Seoul
CNN
—
About 500 people were evacuated from their homes on Friday after a fire broke out in the village of Guryong, one of the last remaining slums in the South Korean capital Seoul.
Shin Yong-ho, an official at the Gangnam Fire Station, said in a televised briefing that the fire broke out at around 6:28 a.m. in the village’s fourth district. The first responder arrived about five minutes later, he said.
It was extinguished around 11:50 local time and 2,700 square meters of land was damaged.
There is no information about the dead and injured yet.
About 60 homes are believed to have burned, Shin said, adding that most of the structures are made of vinyl plywood panels.

Videos circulating on social media show what looks like row houses on fire, huge black plumes of smoke hanging over slums as sirens blare.
More than 800 responders, including firefighters, police and government workers, have been mobilized, and 10 helicopters have been deployed to help with the response, Shin said.
South Korean President Yoon Suk Yeol, who is in Switzerland to attend the World Economic Forum, was informed of the fire and ordered government agencies to mobilize “all available personnel and equipment.”
Yoon also asked local governments to evacuate residents and ensure the safety of rescue workers.
Authorities have long warned that Guryong residents are particularly at risk of disaster, with the Gangnam government saying on its website that the slum was “vulnerable to fires” in 2019.
It was also hit hard by floods last August after record rainfall at least 13 people died In Seoul – including some residents trapped in the ugly “banjiha” basement houses depicted in the movie “Parasite”.

The Guryong slum has long been seen as a symbol of the gap between rich and poor in South Korea, Asia’s fourth-largest economy.
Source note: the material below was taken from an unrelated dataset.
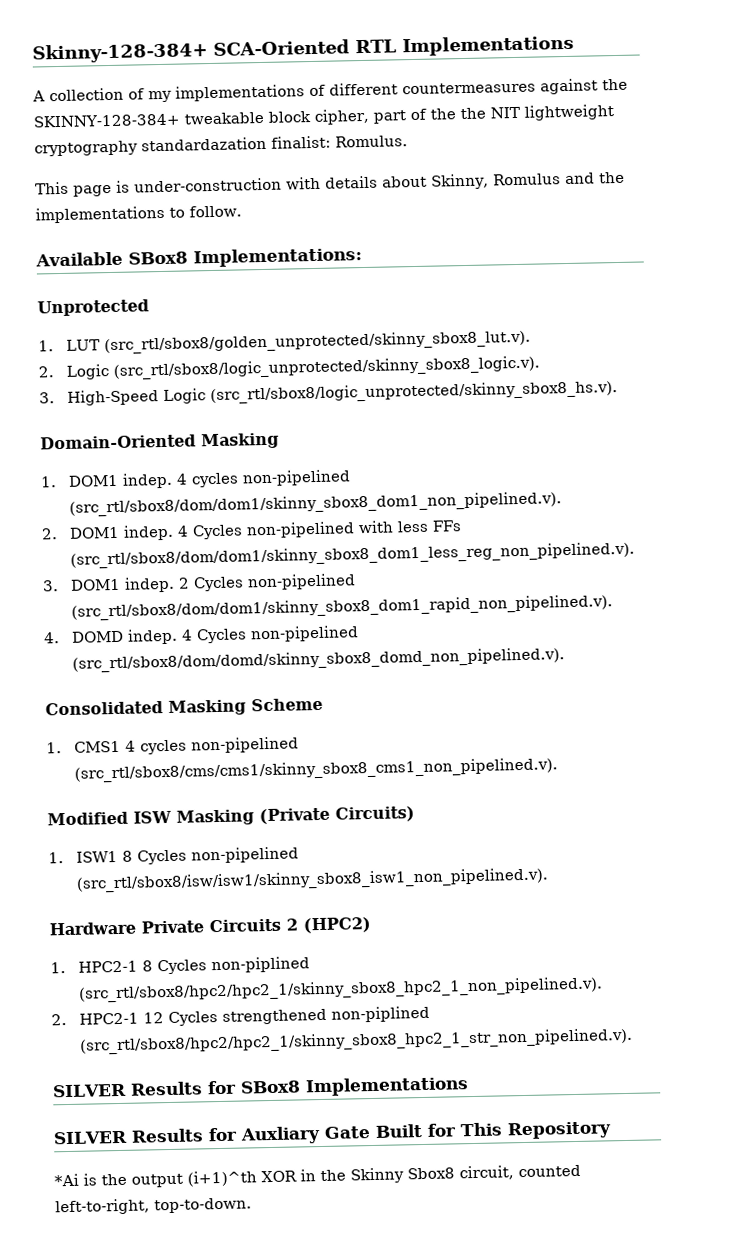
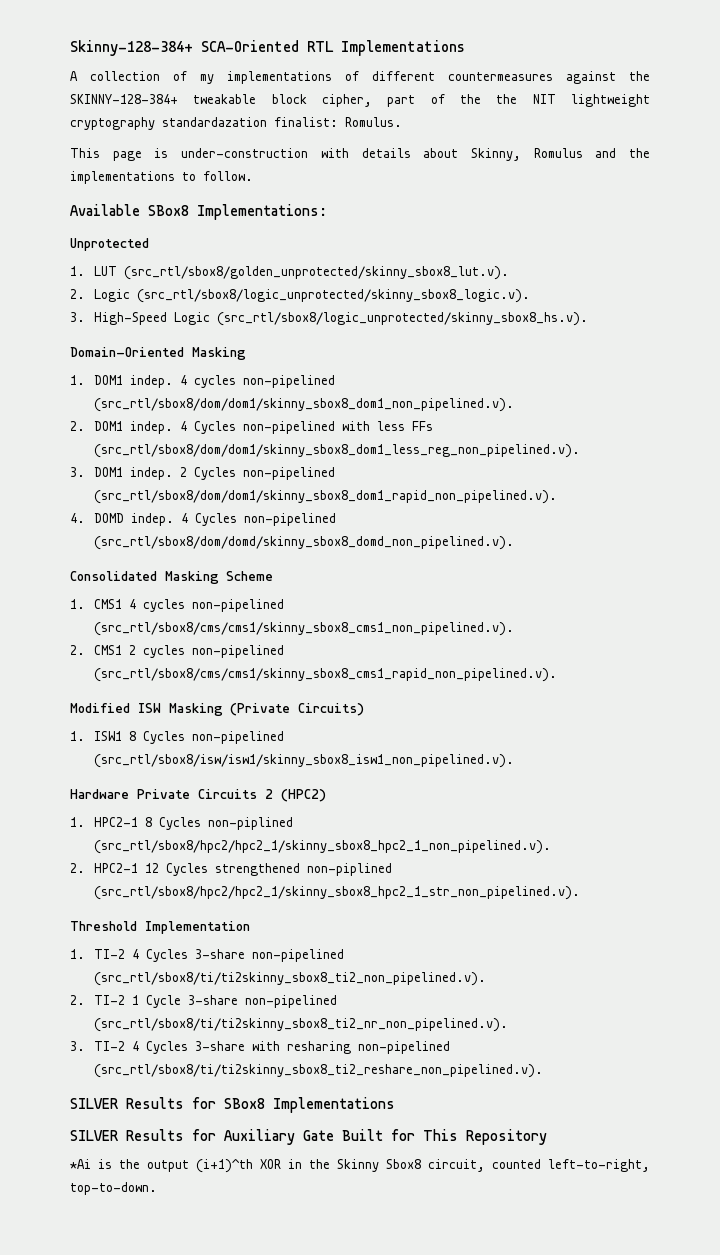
(558, 770) none -> [70,645,284,658] [93,668,557,682] // 2. CMS1 2 cycles non-pipelined (src_rtl/sbox8/cms/cms1/skinny_sbox8_cms1_rapid_non_pipelined.v).
(633, 1041) none -> [70,921,250,934] [70,949,344,962] [93,972,486,986] [70,995,337,1008] [93,1018,508,1032] [70,1041,450,1054] [93,1064,543,1078] // Threshold Implementation // 1. TI-2 4 Cycles 3-share non-pipelined (src_rtl/sbox8/ti/ti2skinny_sbox8_ti2_non_pipelined.v). // 2. TI-2 1 Cycle 3-share non-pipelined (src_rtl/sbox8/ti/ti2skinny_sbox8_ti2_nr_non_pipelined.v). // 3. TI-2 4 Cycles 3-share with resharing non-pipelined (src_rtl/sbox8/ti/ti2skinny_sbox8_ti2_reshare_non_pipelined.v).
[239,1126,321,1145] Auxliary -> [224,1129,295,1145] Auxiliary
It’s part of the affluent, glitzy Gangnam district, made famous by Psy’s 2012 song “Gangnam Style,” and sometimes called the Beverly Hills of Seoul.
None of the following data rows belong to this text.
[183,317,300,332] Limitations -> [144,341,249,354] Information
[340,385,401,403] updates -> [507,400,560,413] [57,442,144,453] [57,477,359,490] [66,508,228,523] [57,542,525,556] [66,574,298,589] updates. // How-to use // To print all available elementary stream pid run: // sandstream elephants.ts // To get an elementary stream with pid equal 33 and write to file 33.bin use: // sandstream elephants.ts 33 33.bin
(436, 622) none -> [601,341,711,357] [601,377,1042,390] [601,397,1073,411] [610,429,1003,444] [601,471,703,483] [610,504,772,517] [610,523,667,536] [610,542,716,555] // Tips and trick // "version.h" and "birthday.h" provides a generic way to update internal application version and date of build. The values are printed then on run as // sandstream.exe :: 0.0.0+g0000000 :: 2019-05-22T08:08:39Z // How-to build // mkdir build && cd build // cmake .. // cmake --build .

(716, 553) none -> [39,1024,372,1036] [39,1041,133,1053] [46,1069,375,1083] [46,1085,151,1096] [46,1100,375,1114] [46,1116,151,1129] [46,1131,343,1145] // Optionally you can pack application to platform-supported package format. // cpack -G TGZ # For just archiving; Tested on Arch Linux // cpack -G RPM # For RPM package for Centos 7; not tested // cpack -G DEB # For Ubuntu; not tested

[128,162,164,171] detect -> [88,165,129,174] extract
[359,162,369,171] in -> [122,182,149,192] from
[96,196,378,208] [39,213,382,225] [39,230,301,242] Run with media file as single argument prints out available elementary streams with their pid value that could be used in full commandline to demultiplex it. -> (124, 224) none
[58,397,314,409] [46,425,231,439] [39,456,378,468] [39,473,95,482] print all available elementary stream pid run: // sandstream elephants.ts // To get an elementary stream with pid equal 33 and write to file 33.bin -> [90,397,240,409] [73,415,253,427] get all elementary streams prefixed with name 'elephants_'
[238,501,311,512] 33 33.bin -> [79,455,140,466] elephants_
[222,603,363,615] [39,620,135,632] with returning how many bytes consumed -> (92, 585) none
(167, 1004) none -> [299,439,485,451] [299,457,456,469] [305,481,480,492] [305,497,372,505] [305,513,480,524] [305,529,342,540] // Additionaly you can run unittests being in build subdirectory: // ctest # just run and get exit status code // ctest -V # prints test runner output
Gangnam’s high-rise apartment buildings are less than a kilometer from the shantytowns of Guryong, where many residents live in cramped makeshift houses made of materials such as wood and corrugated iron.
Although plans to redevelop the area date back at least a decade, numerous proposals have failed due to disagreements between local governing bodies and negotiations over land compensation.
These efforts are ongoing, with 406 families – more than a third of the slum population – relocated by 2019. Gangnam government website. More than 1,000 residents still live there, Gangnam officials confirmed Friday.
The district shared more redevelopment plans last May in official buildings said that the land will be turned into an “ecologically clean luxury residential complex”.
Authorities are working to help relocate some 1,500 families living in shacks to public housing in three large slums, including Guryong, the Seoul government said in a news release last November.
He added that the city eventually aims to “eliminate abnormal housing such as shacks and vinyl houses.”